__Exercise prompt__. Give the entries back exactly, dropping each image.

##### Input data

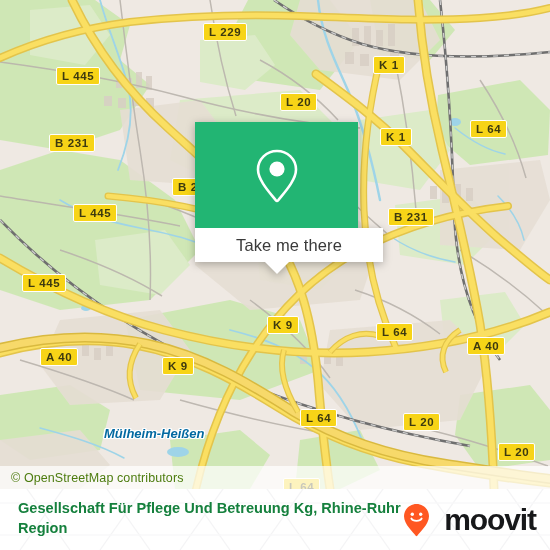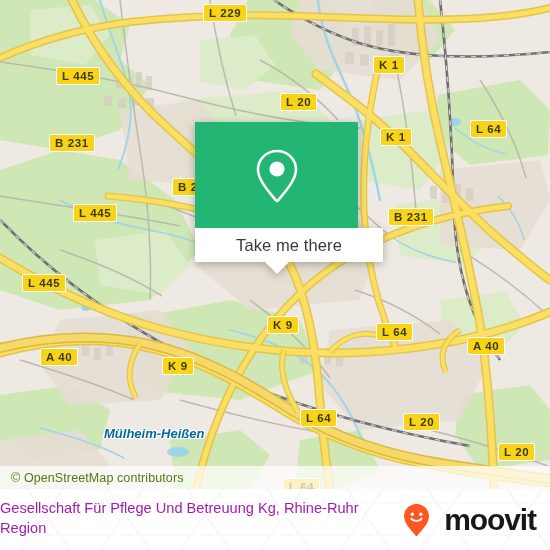--- a/index.html
+++ b/index.html
@@ -274,7 +274,7 @@
     </svg>
 
     <div>
-      <div class="shield" style="left:203px;top:4px;">L 229</div>
+      <div class="shield" style="left:203px;top:23px;">L 229</div>
       <div class="shield" style="left:373px;top:56px;">K 1</div>
       <div class="shield" style="left:280px;top:93px;">L 20</div>
       <div class="shield" style="left:56px;top:67px;">L 445</div>

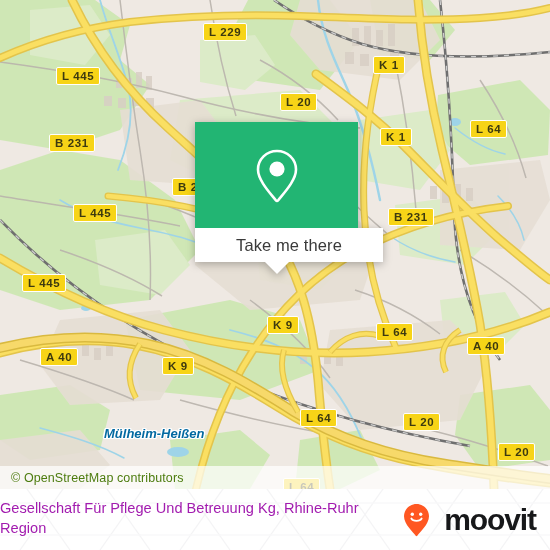--- a/index.html
+++ b/index.html
@@ -65,8 +65,8 @@
     opacity:.5;
   }
   #footer-title{
-    position:absolute;left:0;top:9px;width:390px;
-    font-size:14.6px;line-height:20px;color:#a21caf;
+    position:absolute;left:18px;top:9px;width:390px;
+    font-size:14.6px;line-height:20px;color:#15803d;font-weight:bold;
   }
   #logo{
     position:absolute;right:14px;top:14px;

##########

__Written answer__.
--- a/index.html
+++ b/index.html
@@ -274,7 +274,7 @@
     </svg>
 
     <div>
-      <div class="shield" style="left:203px;top:4px;">L 229</div>
+      <div class="shield" style="left:203px;top:23px;">L 229</div>
       <div class="shield" style="left:373px;top:56px;">K 1</div>
       <div class="shield" style="left:280px;top:93px;">L 20</div>
       <div class="shield" style="left:56px;top:67px;">L 445</div>

--- a/index.html
+++ b/index.html
@@ -65,8 +65,8 @@
     opacity:.5;
   }
   #footer-title{
-    position:absolute;left:0;top:9px;width:390px;
-    font-size:14.6px;line-height:20px;color:#a21caf;
+    position:absolute;left:18px;top:9px;width:390px;
+    font-size:14.6px;line-height:20px;color:#15803d;font-weight:bold;
   }
   #logo{
     position:absolute;right:14px;top:14px;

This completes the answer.